The Vantage 3.0 formula, published by Credit Karma among others, only includes the ages of open accounts.
I just took a huge hit in Vantage 3.0 because my American Express JetBlue card, which was backdated to 1988, was
converted to the Barclay JetBlue mastercard which was not. The average age of accounts dropped from 4 1/2 years
to 2 1/2 years.
@SouthJamaica wrote:FICO's average age of accounts includes open and closed accounts.
The Vantage 3.0 formula, published by Credit Karma among others, only includes the ages of open accounts.
I just took a huge hit in Vantage 3.0 because my American Express JetBlue card, which was backdated to 1988, was
converted to the Barclay JetBlue mastercard which was not. The average age of accounts dropped from 4 1/2 years
to 2 1/2 years.
Guess this bears repeating, CK had Open Accounts published before they switched to Vantage Score.
Credit.com also peddles Vantage 3.0 but uses AAOA correctly.
Doesn't mean anything with respect to how VS calculates age. I'm not sure what you're getting at in that losing 25ish years on an open tradeline would be a penalty on FICO as well?
http://your.vantagescore.com/resource/46
Here age my current average account ages as reported by Credit Karma (TU & EQ), Credit Sesame (TU) and Credit.com (EX). The primary scores on CK and CS are VS3. The primary score on Credit.com is EX National Equivalency. Both CK and CS are based on open accounts only. Credit.com is all accounts.
Still looking for a definitive document to clarify average age used for VS3. Anyone have an average age listed for VS3 on a report purchased through a CRA?
@Revelate wrote:
@SouthJamaica wrote:FICO's average age of accounts includes open and closed accounts.
The Vantage 3.0 formula, published by Credit Karma among others, only includes the ages of open accounts.
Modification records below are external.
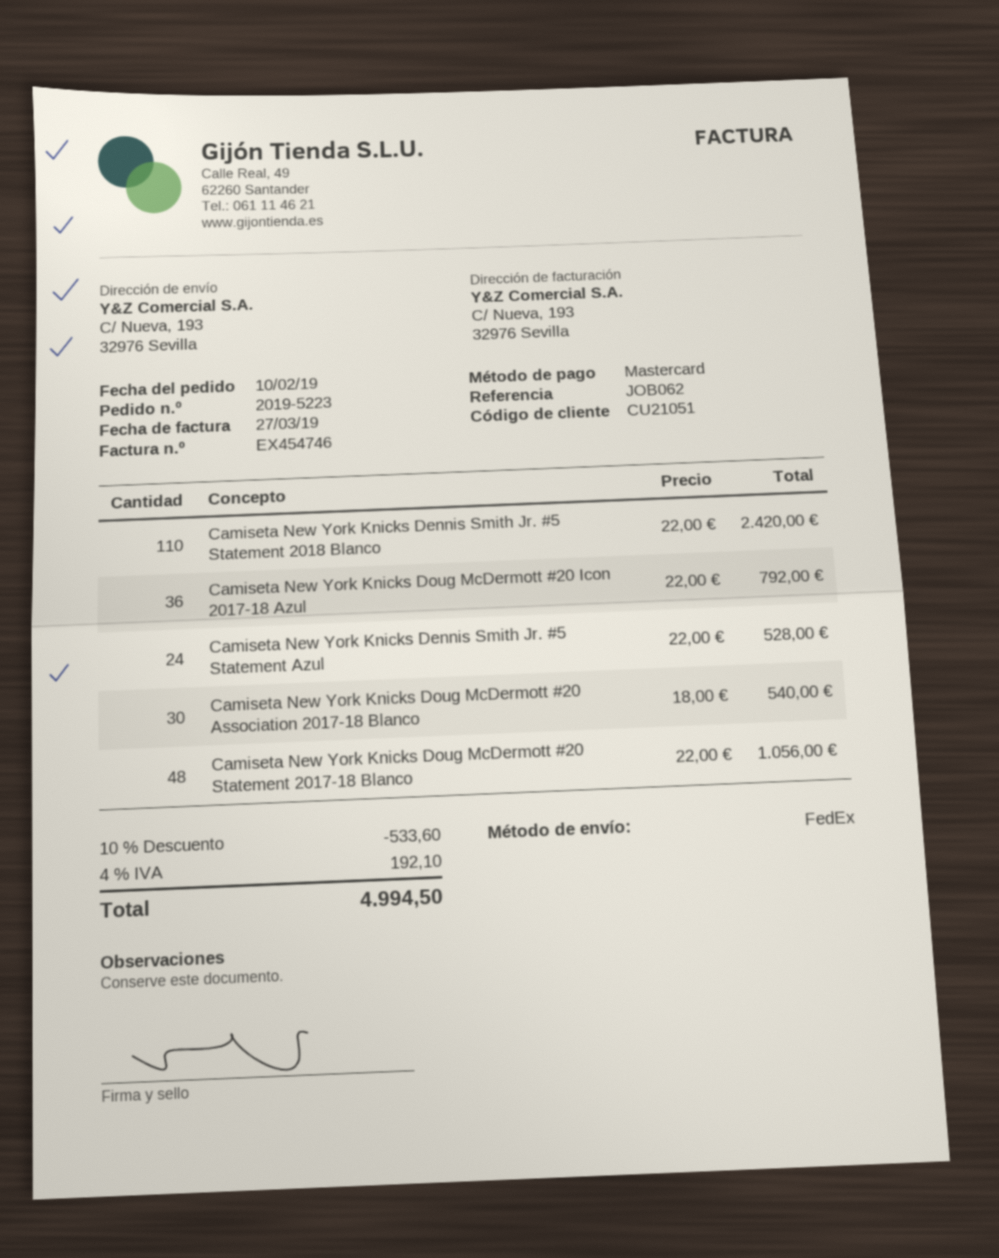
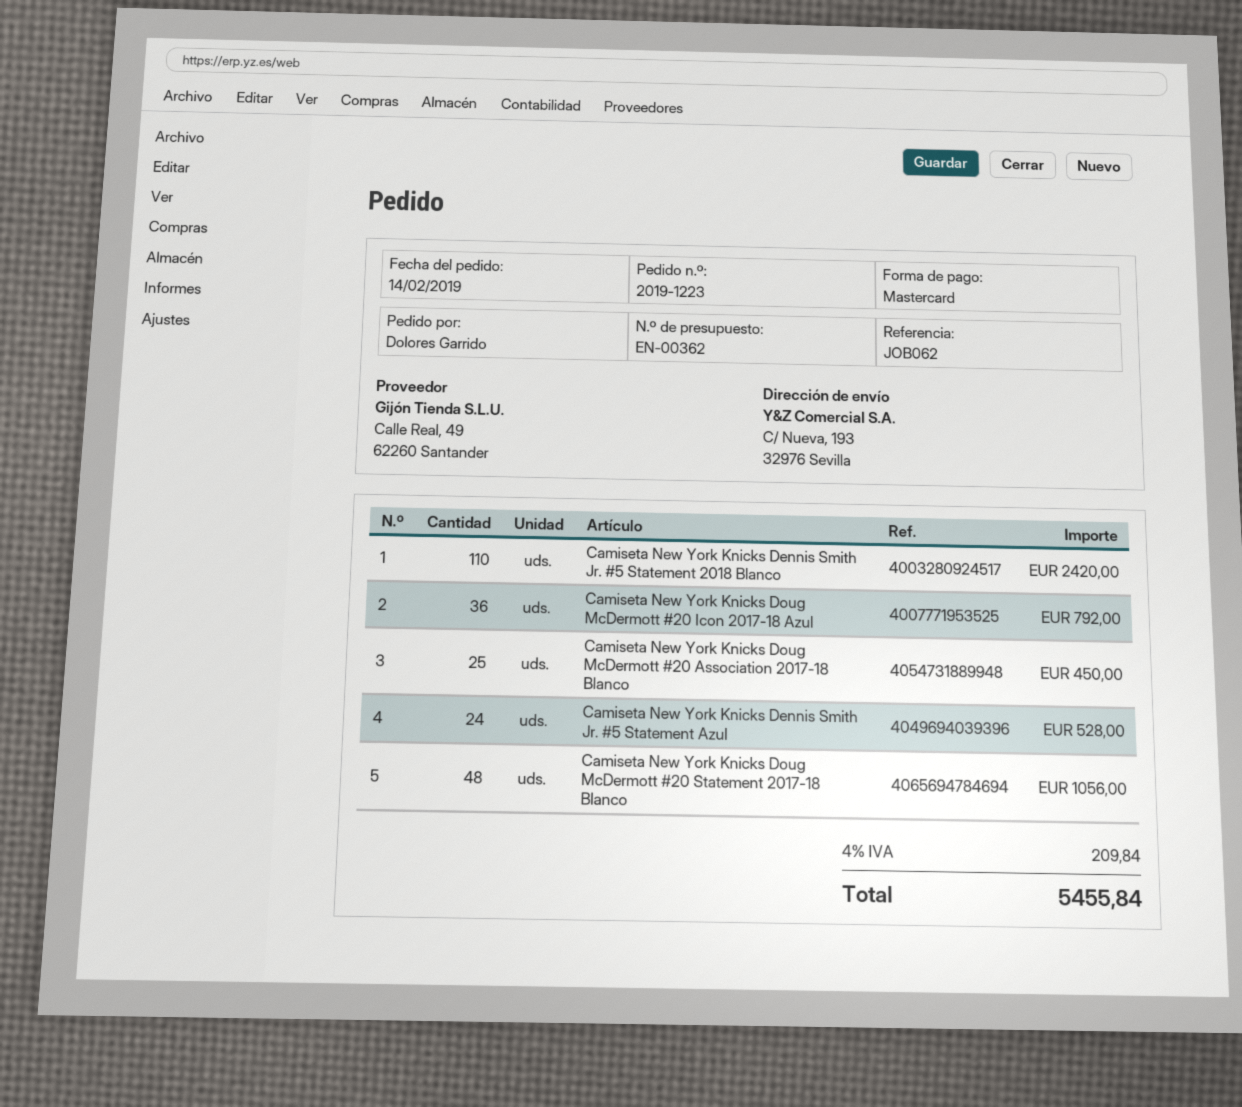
order number: 2019-5223 -> 2019-1223
order date: 2019-02-10 -> 2019-02-14
Camiseta New York Knicks Doug McDermott #20 Association 2017-18 Blanco: 30 for 540.00 -> 25 for 450.00
discount: 10% = 533.60 -> none
tax: 4% = 192.10 -> 4% = 209.84
total: 4994.50 -> 5455.84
I just took a huge hit in Vantage 3.0 because my American Express JetBlue card, which was backdated to 1988, was
converted to the Barclay JetBlue mastercard which was not. The average age of accounts dropped from 4 1/2 years
to 2 1/2 years.
Guess this bears repeating, CK had Open Accounts published before they switched to Vantage Score.
Credit.com also peddles Vantage 3.0 but uses AAOA correctly.
Doesn't mean anything with respect to how VS calculates age. I'm not sure what you're getting at in that losing 25ish years on an open tradeline would be a penalty on FICO as well?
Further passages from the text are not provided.